Work required:
Make an exact copy of all the data, pictures excluded.

(Records drawn from a dataset)
"""
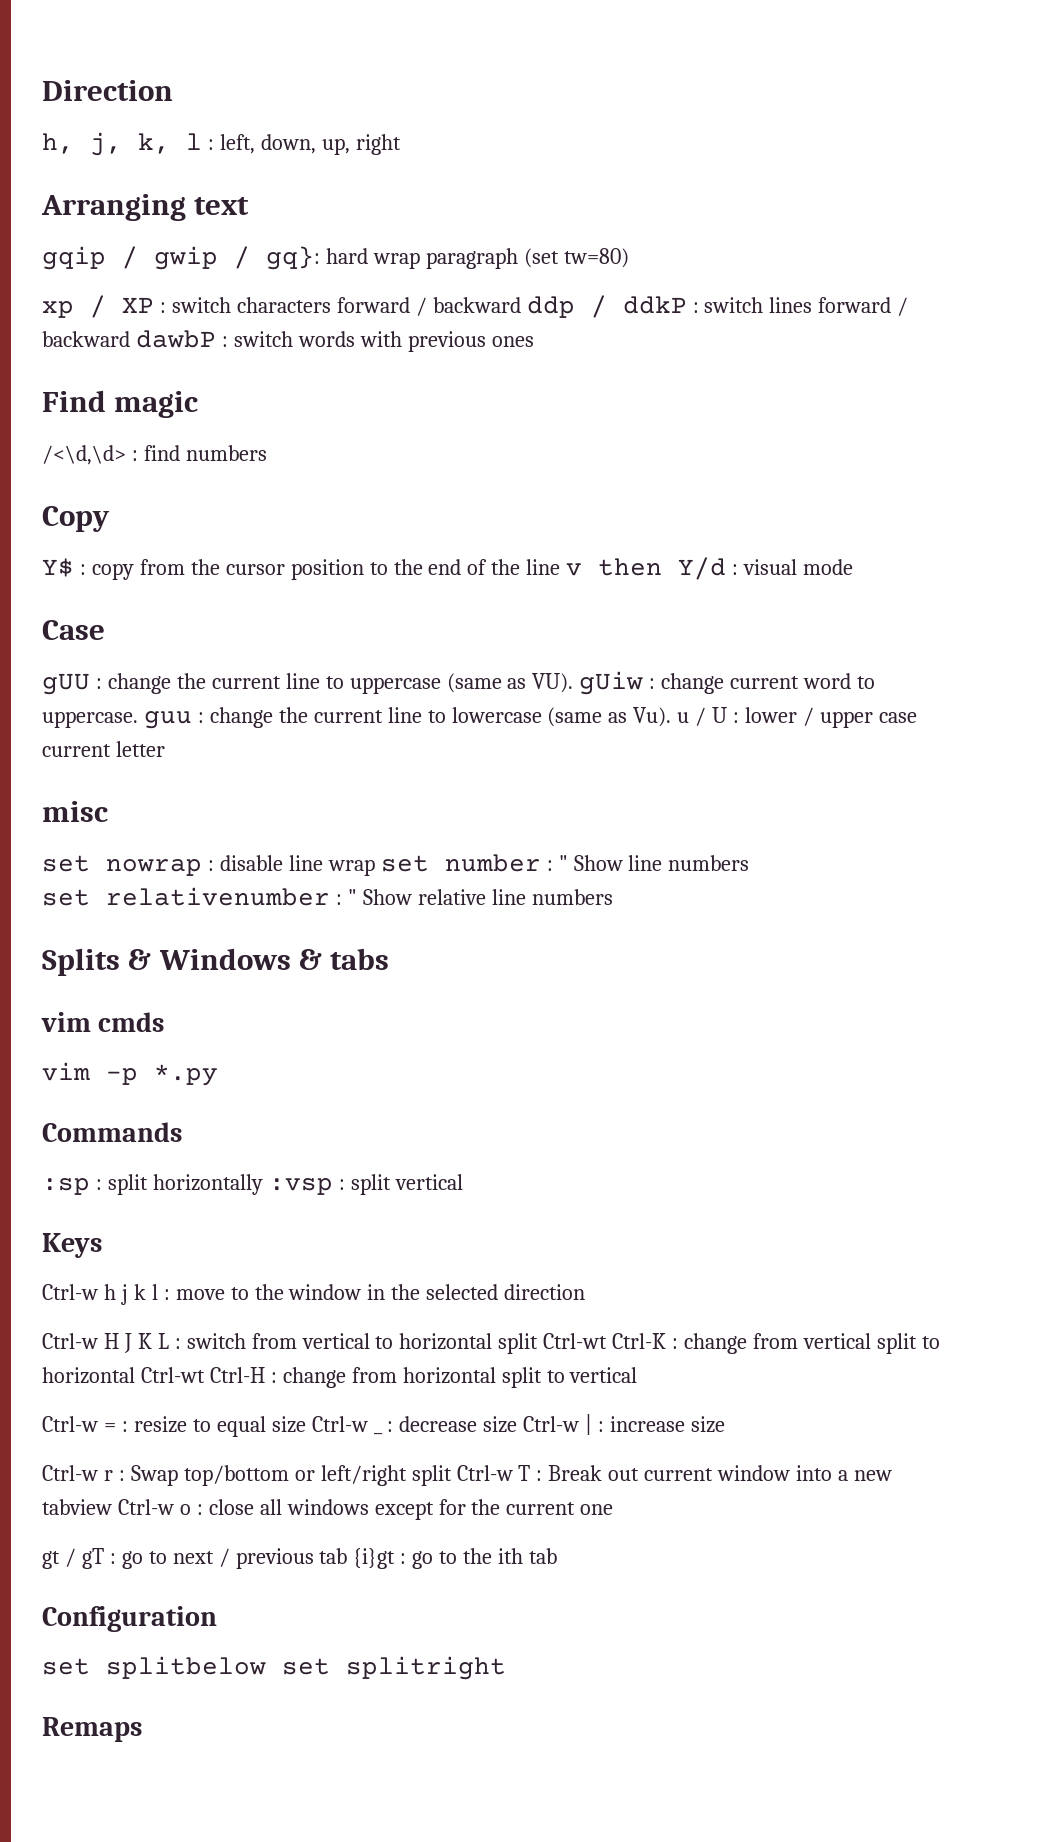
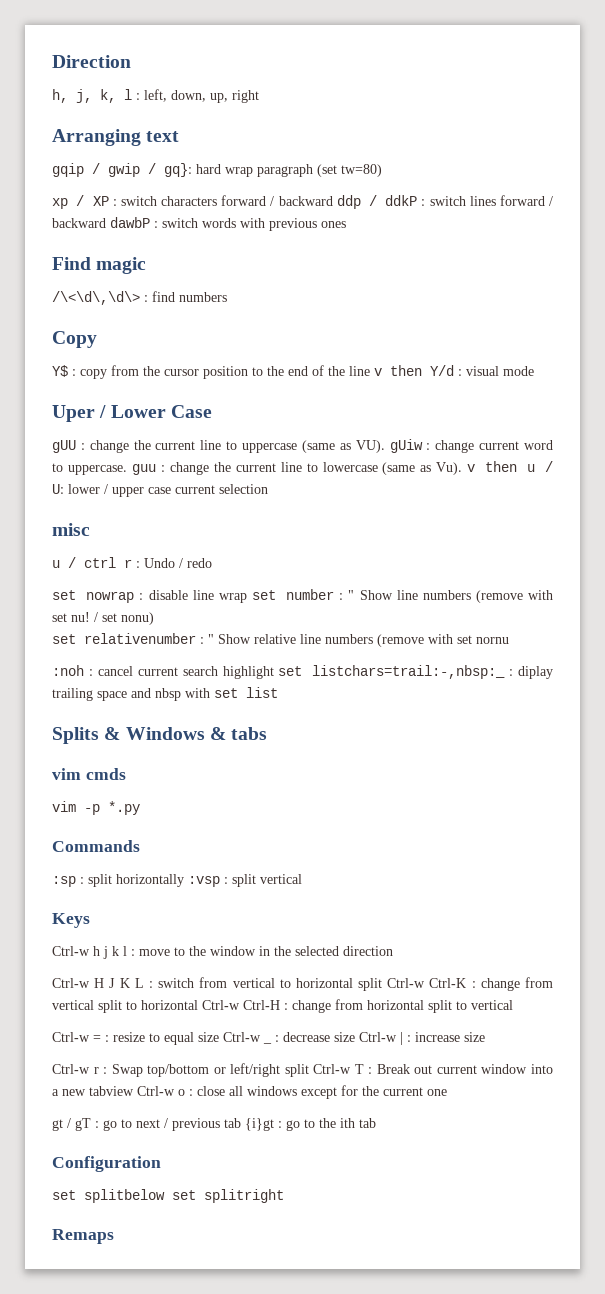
[42,445,126,465] /<\d,\d> -> [52,291,140,305] /\<\d\,\d\>
(854, 567) none -> [52,405,166,422] Uper / Lower
[677,707,740,726] u / U : -> [467,461,554,472] [52,484,64,494] v then u / U:
[115,741,165,757] letter -> [219,484,268,494] selection
(108, 811) none -> [52,557,212,568] // u / ctrl r : Undo / redo
(750, 863) none -> [475,590,553,603] [52,612,154,625] (remove with set nu! / set nonu)
(613, 897) none -> [377,634,509,647] [52,665,553,679] [52,687,278,701] (remove with set nornu // :noh : cancel current search highlight set listchars=trail:-,nbsp:_ : diplay trailing space and nbsp with set list
[543,1333,608,1349] Ctrl-wt -> [387,978,426,988] Ctrl-w
[140,1367,205,1383] Ctrl-wt -> [202,1000,240,1010] Ctrl-w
"""
Finished exercise:
[42,445,126,465] /<\d,\d> -> [52,291,140,305] /\<\d\,\d\>
(854, 567) none -> [52,405,166,422] Uper / Lower
[677,707,740,726] u / U : -> [467,461,554,472] [52,484,64,494] v then u / U:
[115,741,165,757] letter -> [219,484,268,494] selection
(108, 811) none -> [52,557,212,568] // u / ctrl r : Undo / redo
(750, 863) none -> [475,590,553,603] [52,612,154,625] (remove with set nu! / set nonu)
(613, 897) none -> [377,634,509,647] [52,665,553,679] [52,687,278,701] (remove with set nornu // :noh : cancel current search highlight set listchars=trail:-,nbsp:_ : diplay trailing space and nbsp with set list
[543,1333,608,1349] Ctrl-wt -> [387,978,426,988] Ctrl-w
[140,1367,205,1383] Ctrl-wt -> [202,1000,240,1010] Ctrl-w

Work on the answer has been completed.